Before-and-after change records:
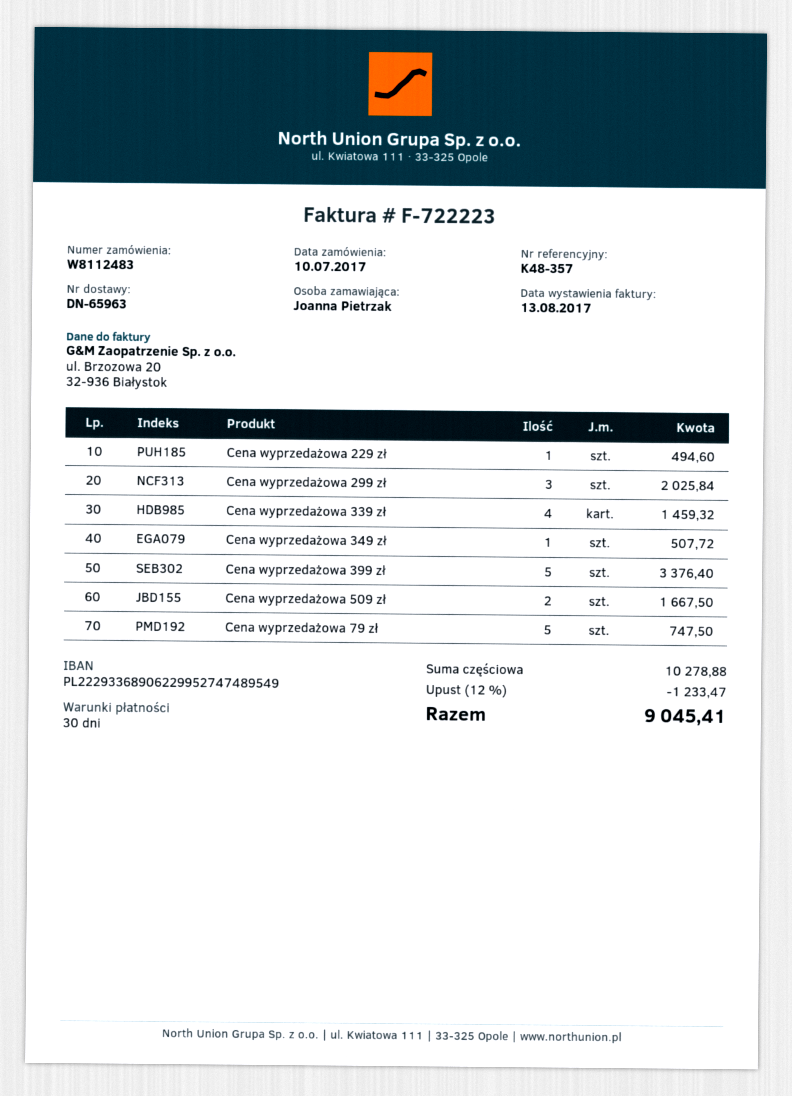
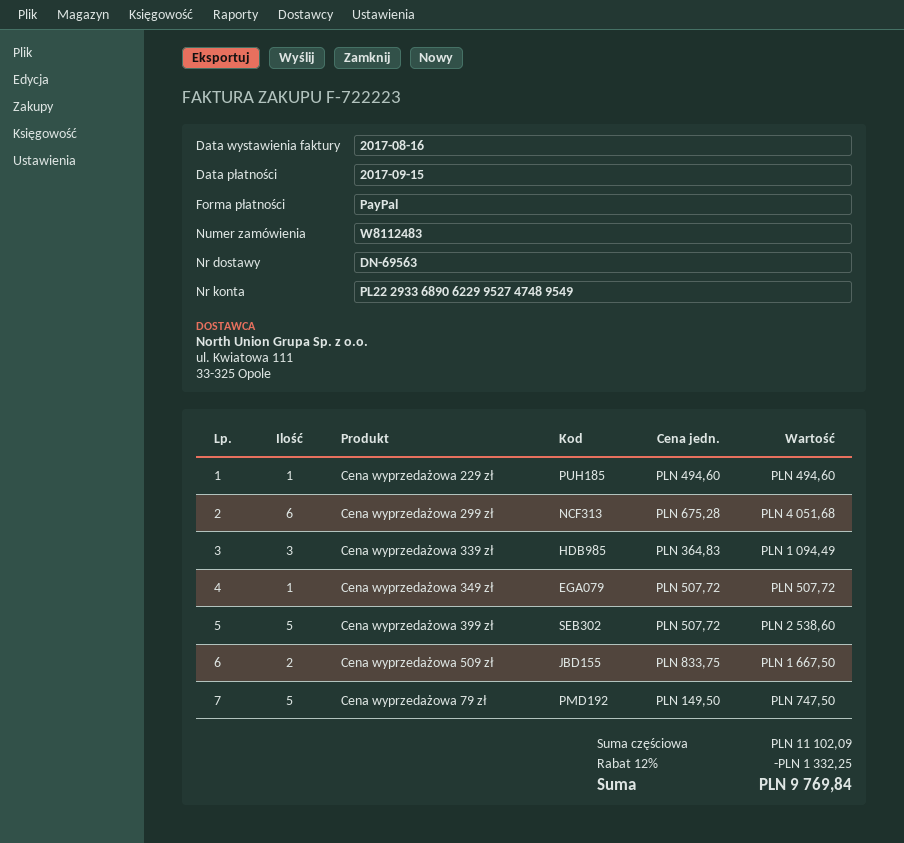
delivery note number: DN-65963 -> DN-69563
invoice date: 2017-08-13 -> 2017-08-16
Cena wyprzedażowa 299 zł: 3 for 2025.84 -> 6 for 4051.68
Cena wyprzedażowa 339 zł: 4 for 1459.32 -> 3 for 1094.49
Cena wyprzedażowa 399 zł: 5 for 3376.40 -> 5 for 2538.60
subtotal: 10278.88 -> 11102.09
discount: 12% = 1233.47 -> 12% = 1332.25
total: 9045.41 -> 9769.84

> Work instruction
Wherever a line of the data holds "wyprzedażowa", copy that line.

> Your response
Cena wyprzedażowa 299 zł: 3 for 2025.84 -> 6 for 4051.68
Cena wyprzedażowa 339 zł: 4 for 1459.32 -> 3 for 1094.49
Cena wyprzedażowa 399 zł: 5 for 3376.40 -> 5 for 2538.60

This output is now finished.